So search problems are the classic, you control everything so you're just trying to find the optimal path. There are cases where there's randomness. For example, if you're trying to go from point A to point B, maybe there's traffic that you don't, you know, don't know about or in a game there might be dice that are, die which are road.

And there's a third category which are adversarial games, which is cases where you're playing an opponent. who's actively trying to destroy you. So what are you gonna do about it?

So one of the games that we're gonna be talking about, when we talk about games is Pac-Man. And one of the assignments is actually building a Pac-Man agent such as this. So while you're looking at this, think about how-what are the states and what are the actions and how would you go about, you know, devising a strategy for Pac-Man to eat all the dots and avoid all the ghosts?

So that's something to maybe look forward to. There's also gonna be a competition, so we'll see who ends up on top. Okay.

So state-based models, um, are very powerful, they allow you to kind of have foresight. Um, but some problems are not really most naturally cast as state-based models. For example, you know, how many of you play Sudoku or have played it?

So the goal of Sudoku is to fill in these, uh, um, blanks with numbers so that, um, every row, column, and 3 by 3 sub-block has a digits 1 through 9, so it's a bunch of constraints. Um, and there's no kind of sense in which you have to do it in a certain order. Right.
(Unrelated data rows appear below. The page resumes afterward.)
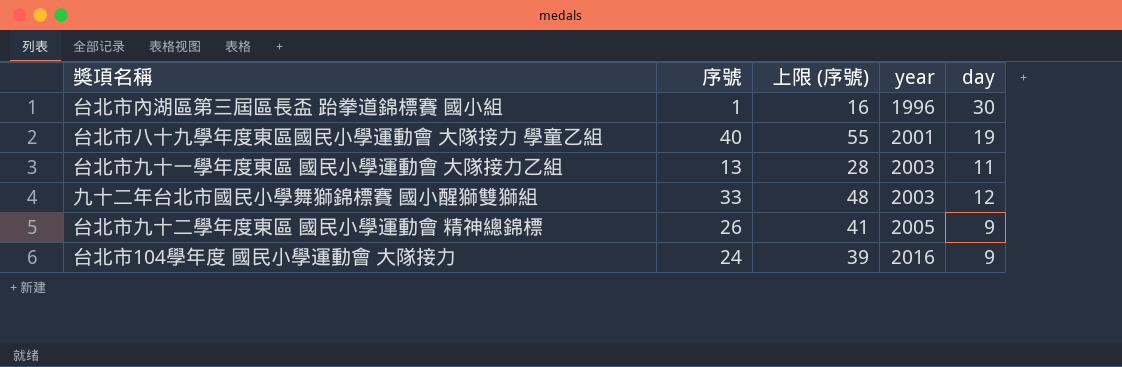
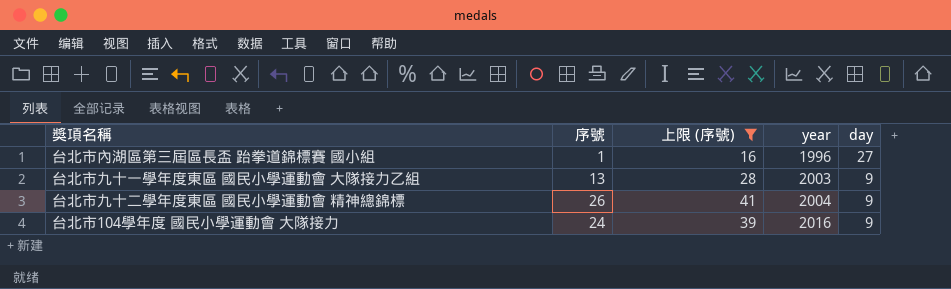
filter: none -> 上限 (序號) <= 41
台北市內湖區第三屆區長盃 跆拳道錦標賽 國小組 | day: 30 -> 27
台北市九十一學年度東區 國民小學運動會 大隊接力乙組 | day: 11 -> 9
台北市九十二學年度東區 國民小學運動會 精神總錦標 | year: 2005 -> 2004

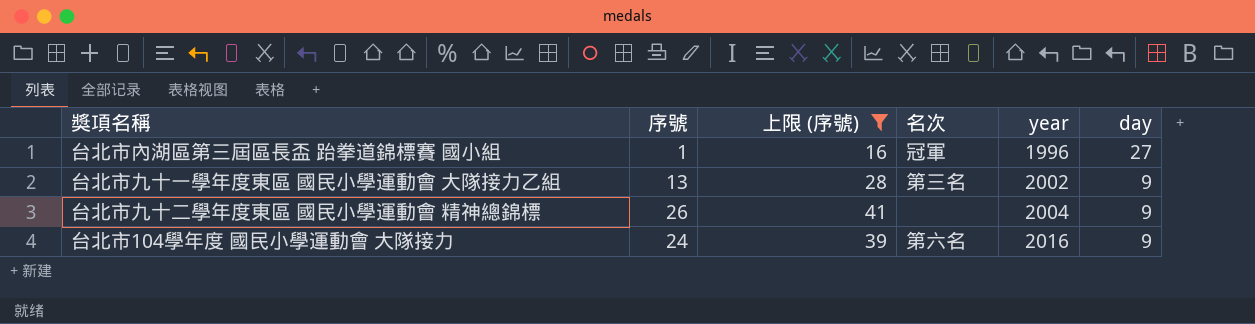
column 名次 | position: none -> 4
台北市九十一學年度東區 國民小學運動會 大隊接力乙組 | year: 2003 -> 2002

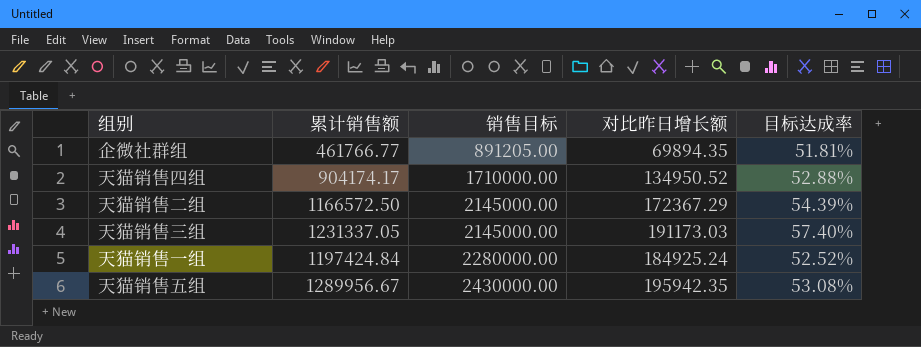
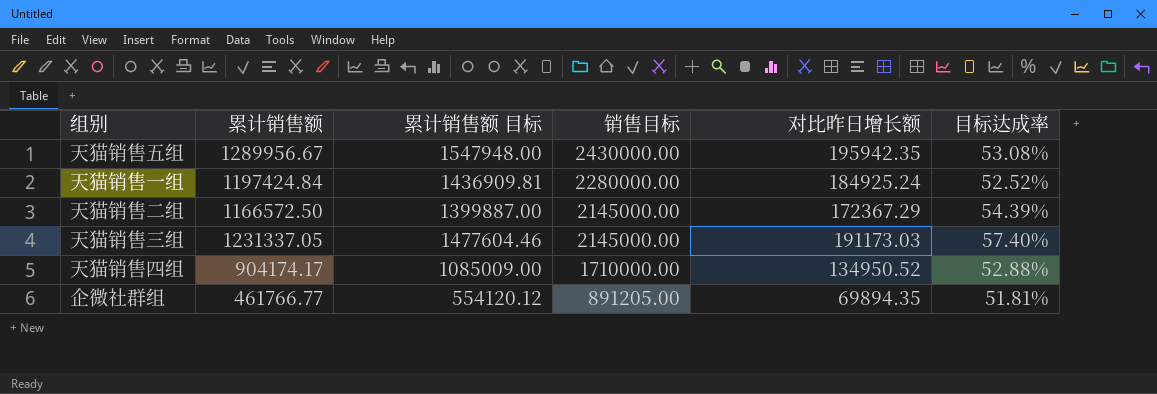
row order: 销售目标 ascending -> 销售目标 descending
column 累计销售额 目标 | formula: none -> [累计销售额] * 1.2

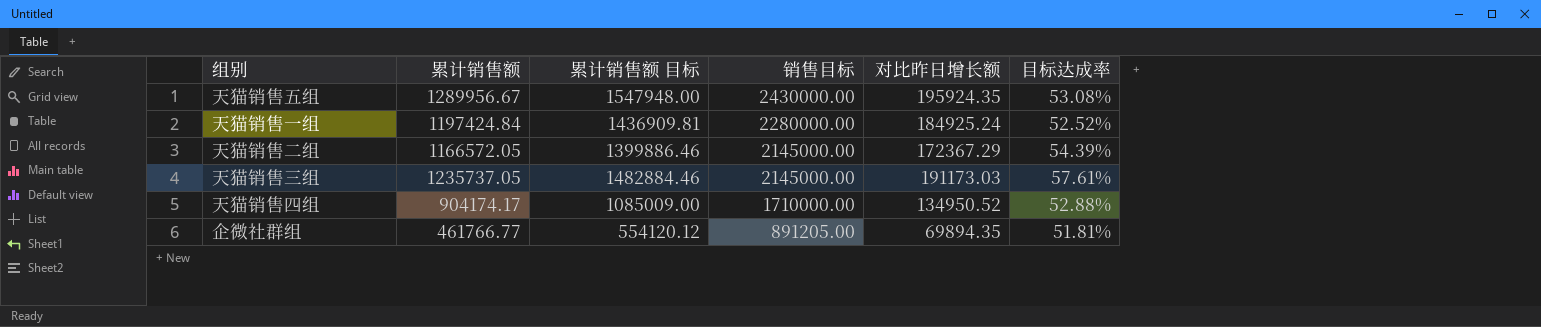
天猫销售五组 | 对比昨日增长额: 195942.35 -> 195924.35
天猫销售二组 | 累计销售额: 1166572.50 -> 1166572.05
天猫销售二组 | 累计销售额 目标: 1399887.00 -> 1399886.46
天猫销售三组 | 累计销售额: 1231337.05 -> 1235737.05
天猫销售三组 | 累计销售额 目标: 1477604.46 -> 1482884.46
天猫销售三组 | 目标达成率: 57.40% -> 57.61%

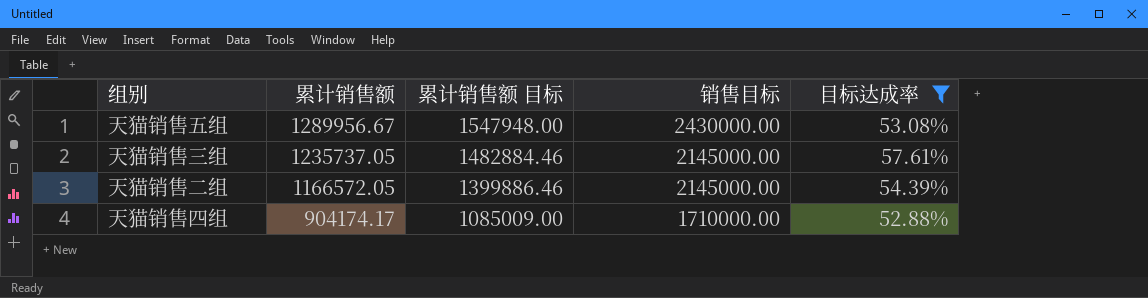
filter: none -> 目标达成率 >= 52.88%
row order: 销售目标 descending -> 累计销售额 descending
column 对比昨日增长额 | position: 5 -> none

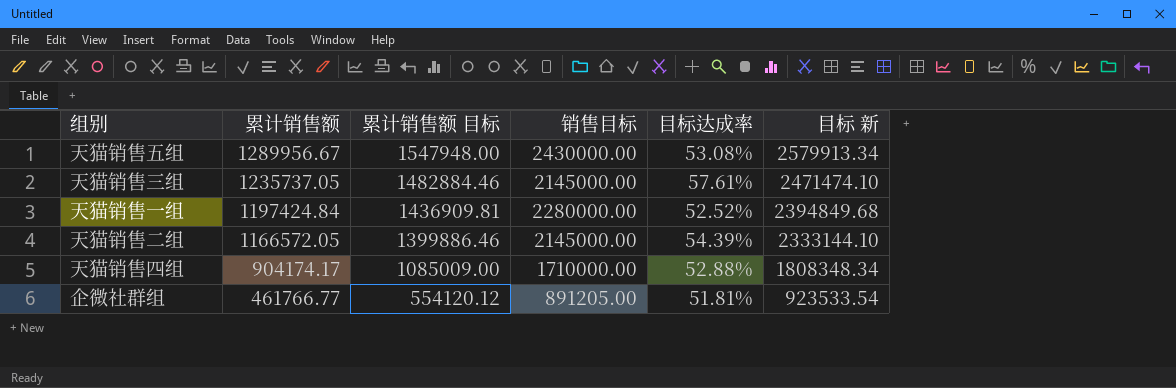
filter: 目标达成率 >= 52.88% -> none
column 目标 新 | formula: none -> [累计销售额] * 2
Whereas the, the, the order in how you move in, in chess or something is, you know, pretty important. Um, so, so these type of problems, uh, are, are captured by these, uh, variable-based models where you kind of think about a solution to the problem as an assignment to the individual variables under some constraints. So constraint satisfaction problems, we'll spend a week on that. Um, these are hard constraints.

For example, two people can't be, a person can't be in two places at once, for example. Um, there's also Bayesian networks which we'll talk about which are variable-based models with soft dependencies. For example, if you're trying to track, um, you know, a car over time, these are the positions of the car, these variables represent the position of the cars, and these, uh, E's represent, uh, the sensor readings of the position, of the car at that particular position. And inference looks like trying to figure out where the, the car was given all this kind of noisy sensor reading.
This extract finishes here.